Exercise. What needs reproducing is the run of lines in the data below starting at the line with "text: România ->" and ending at the line with "makes the final", both ends included. Copy it exactly, without pictures, and add nothing.

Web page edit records
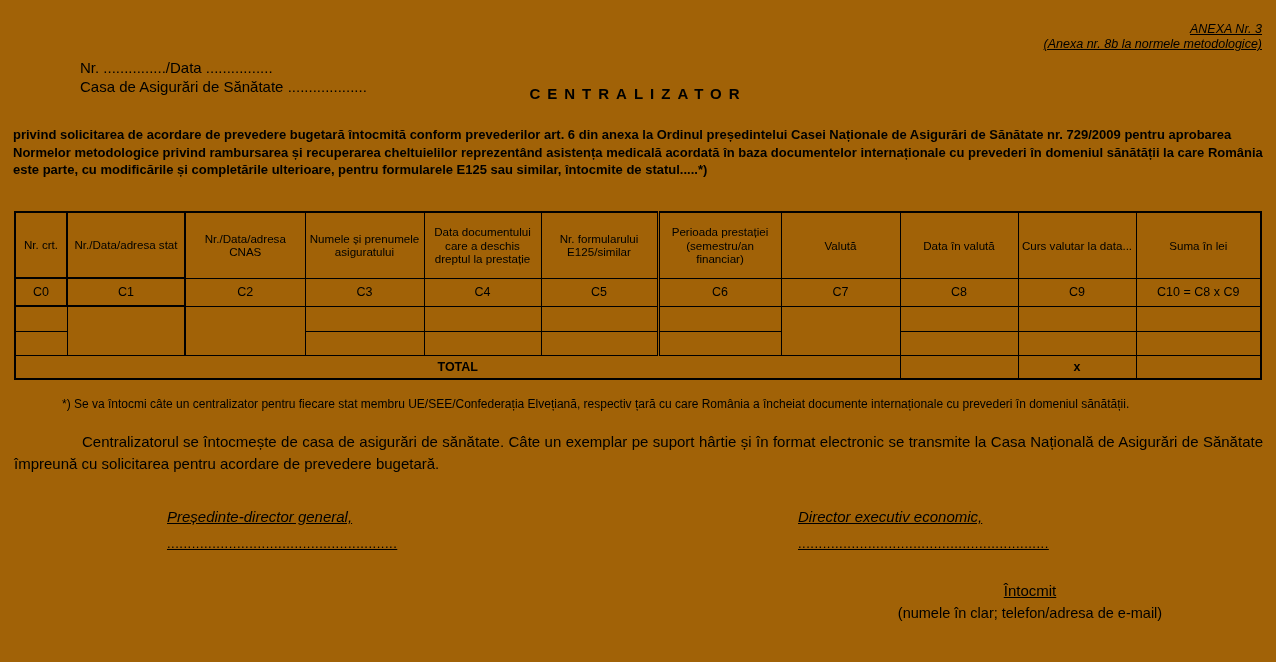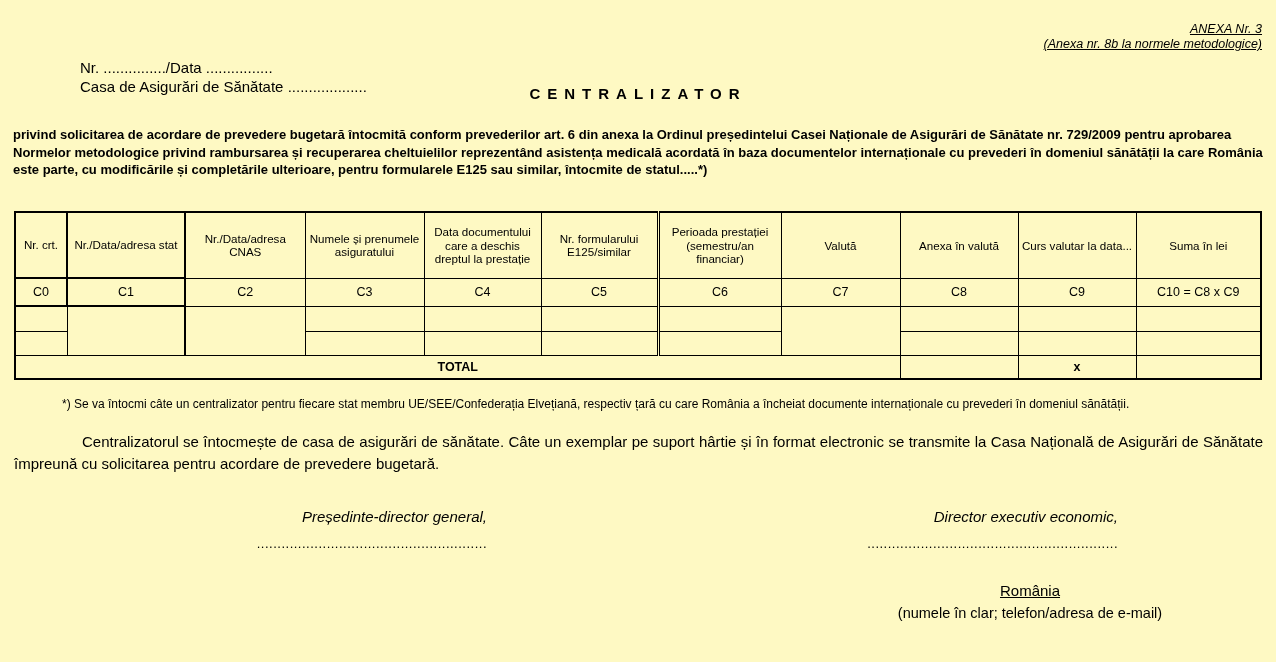"ANEXA Nr. 3" .page { background: #fef9c3 -> #a16207 }
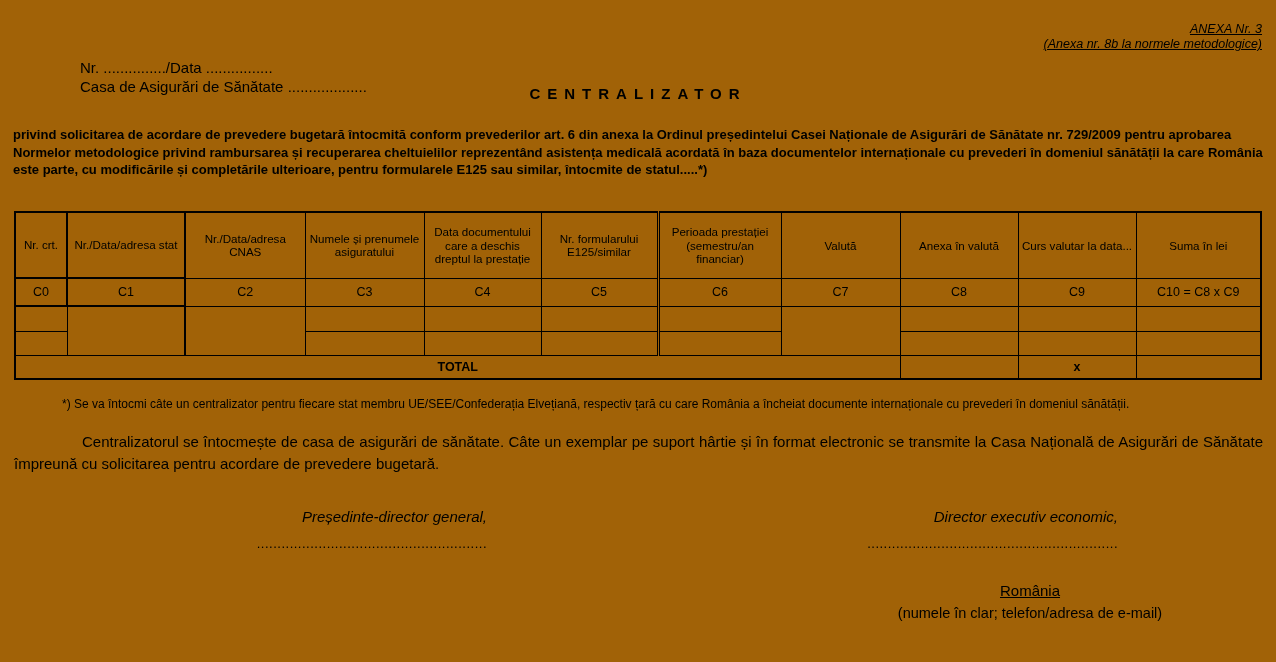"Anexa în valută" th { text: Anexa -> Data }
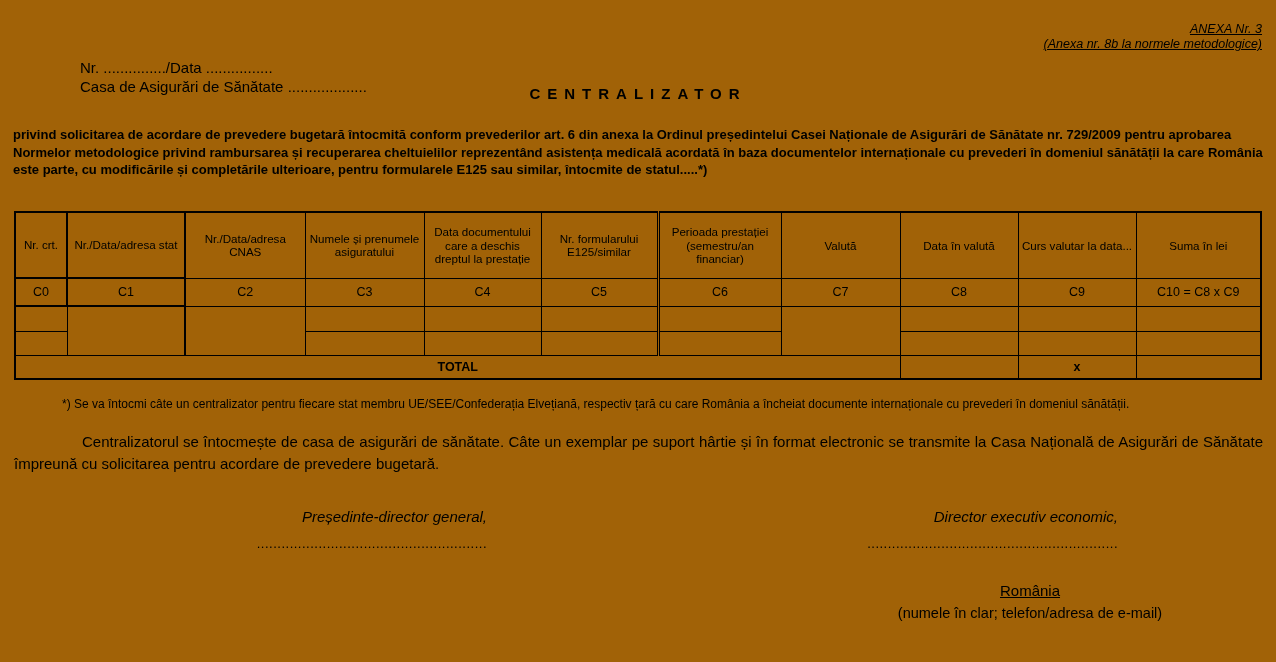"Președinte-director general," .sig { text-align: right -> left; text-decoration: none -> underline }
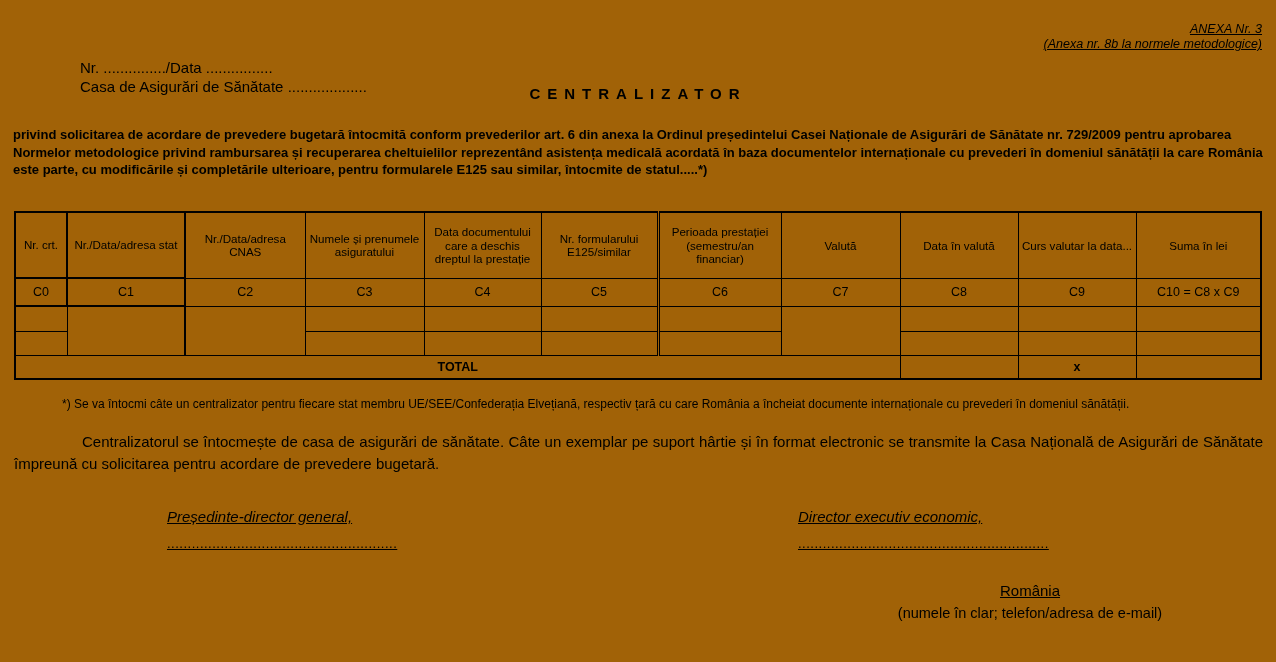"România" div.label { text: România -> Întocmit }
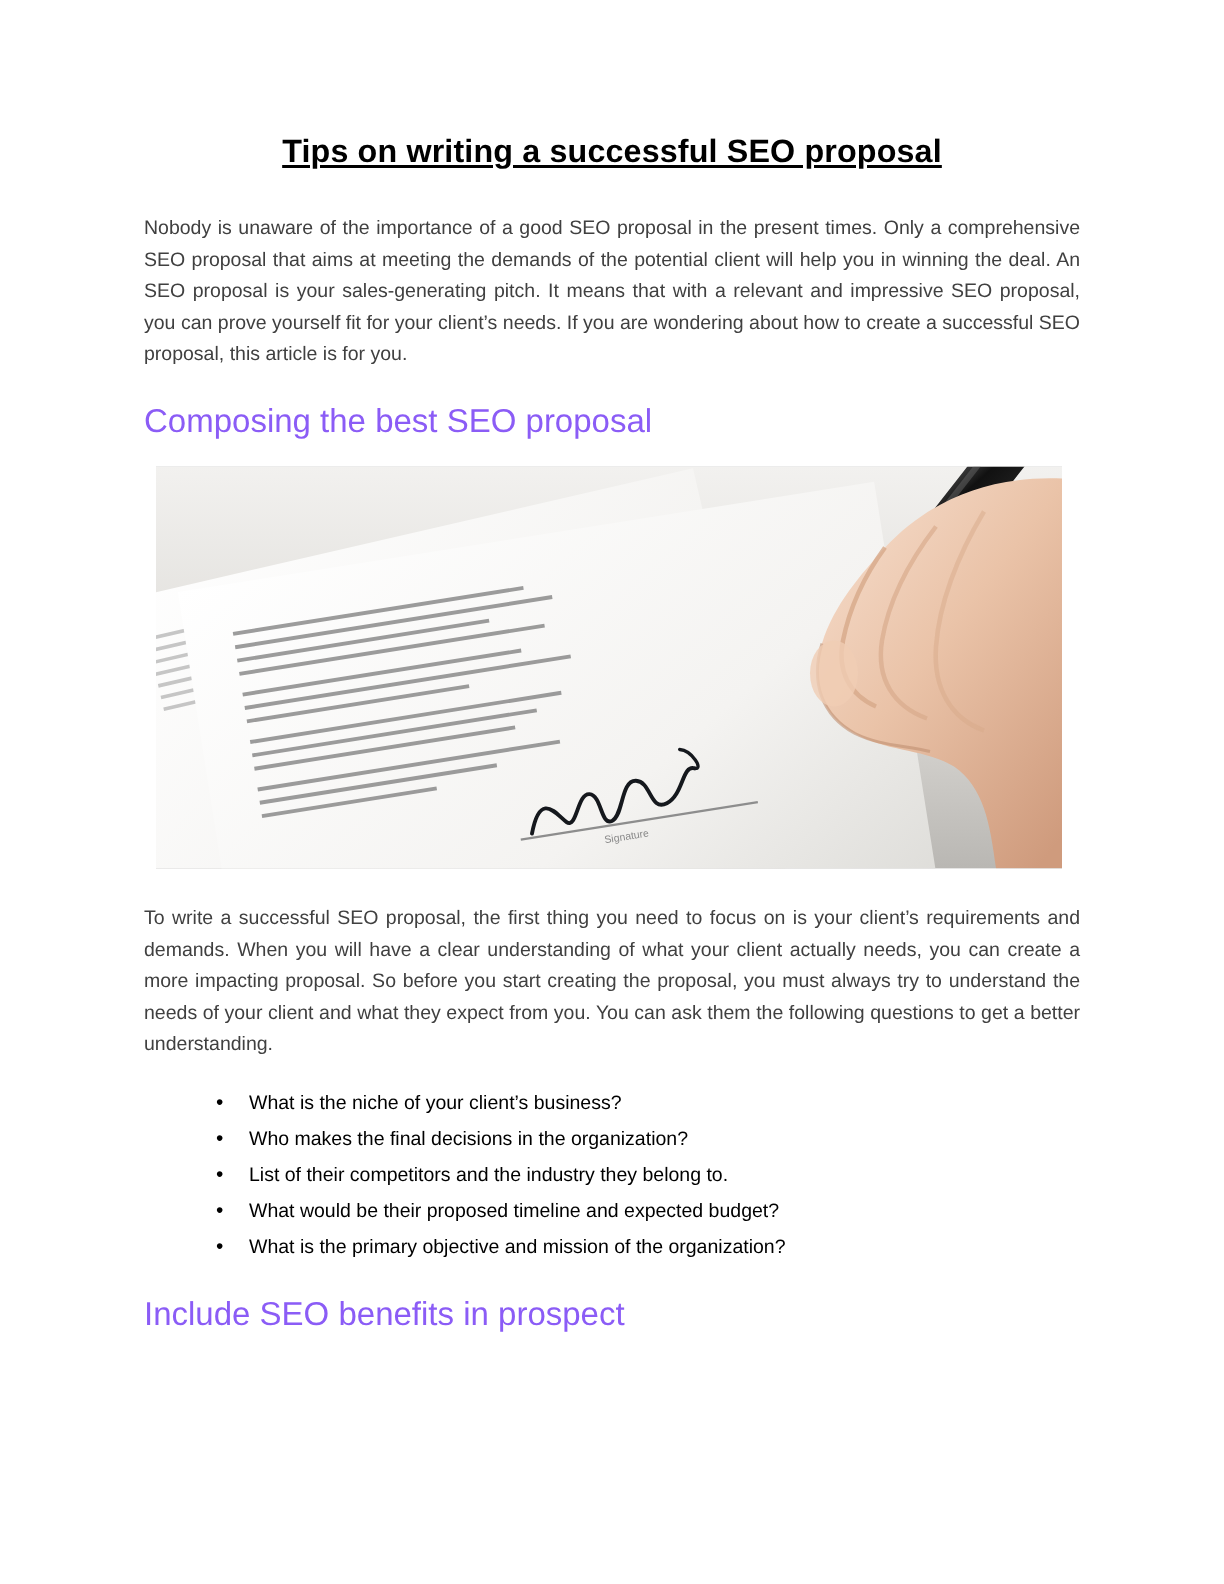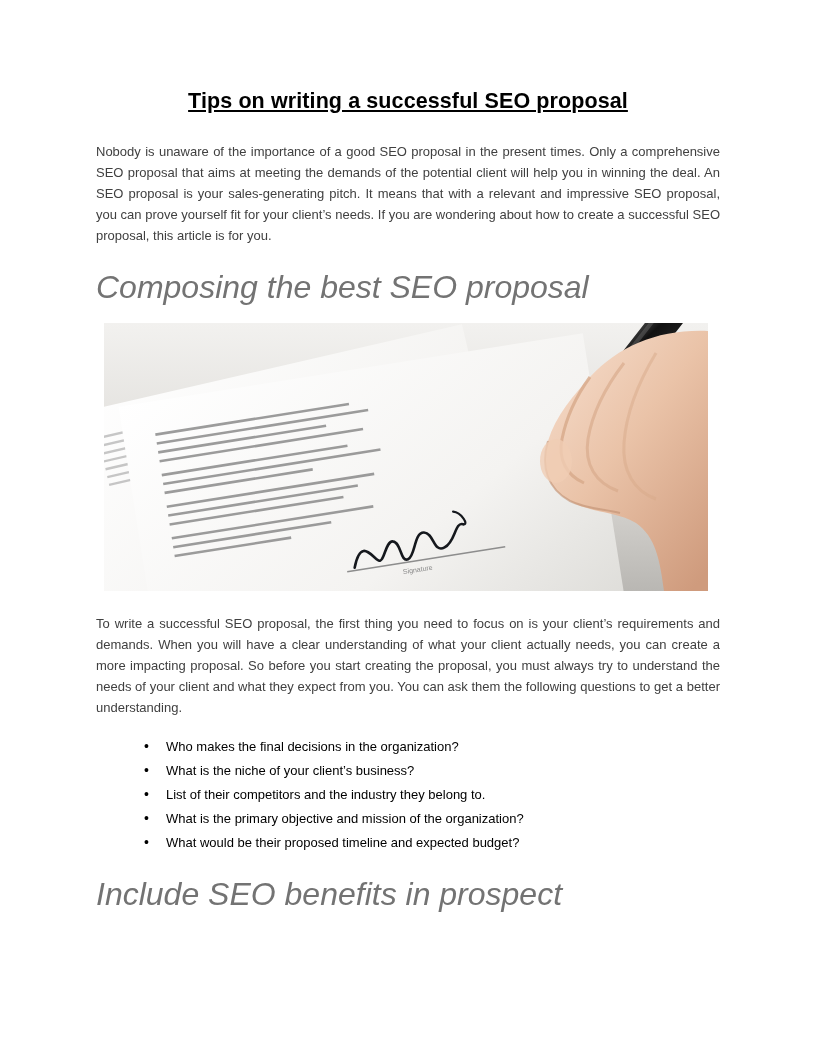"Composing the best SEO proposal" .heading-2 { color: #737373 -> #8b5cf6; font-size: 32px -> 22px; font-style: italic -> none }
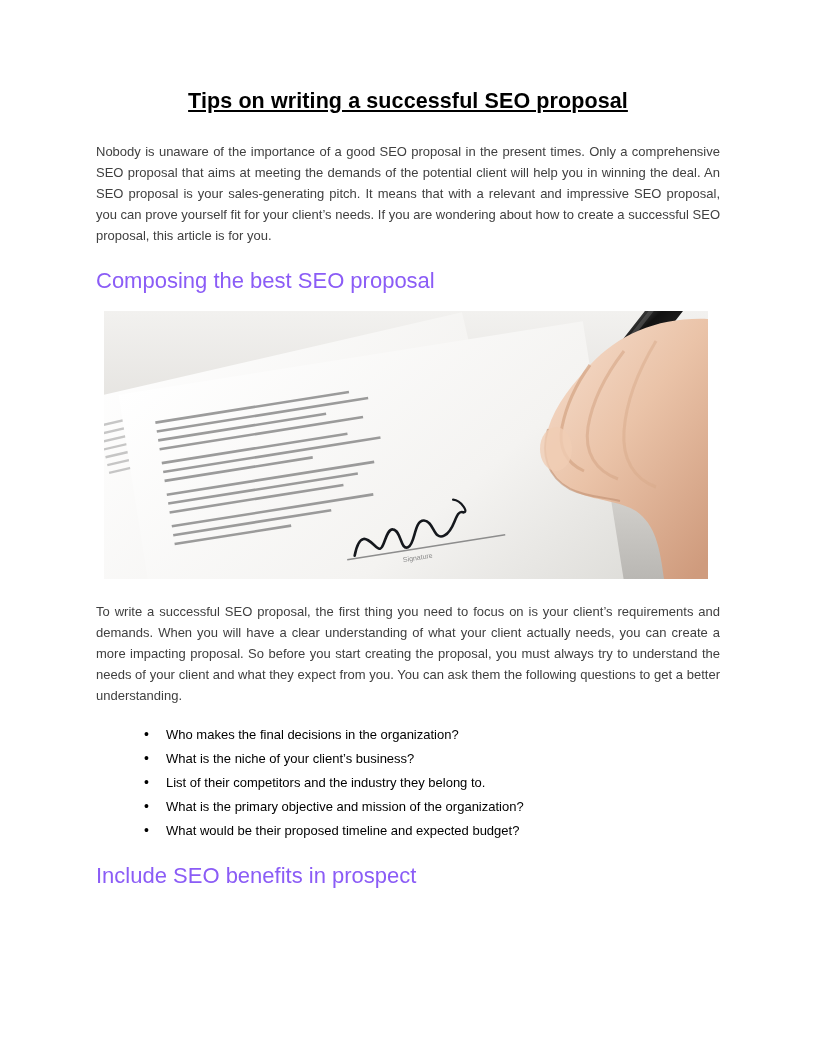"Who makes the final decisions" li { order: before "What is the niche of" -> after "What is the niche of" }
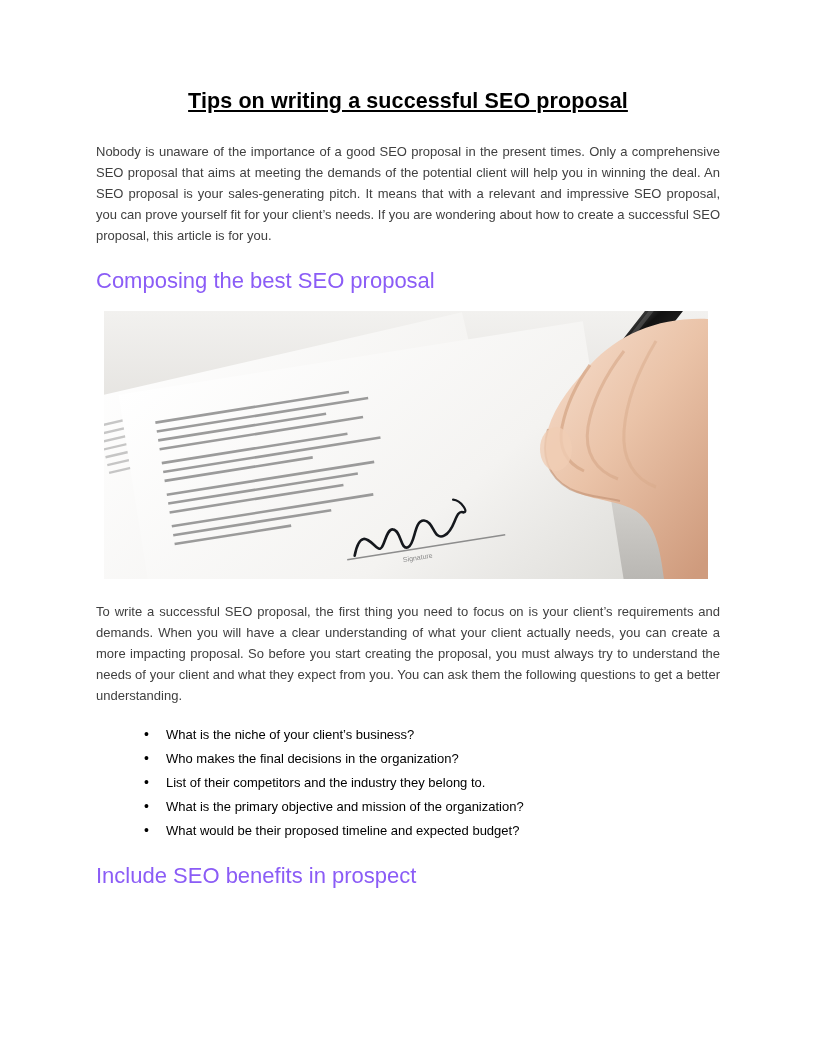"What is the primary objective" li { order: before "What would be their proposed" -> after "What would be their proposed" }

Result.
"România" div.label { text: România -> Întocmit }
"Composing the best SEO proposal" .heading-2 { color: #737373 -> #8b5cf6; font-size: 32px -> 22px; font-style: italic -> none }
"Who makes the final decisions" li { order: before "What is the niche of" -> after "What is the niche of" }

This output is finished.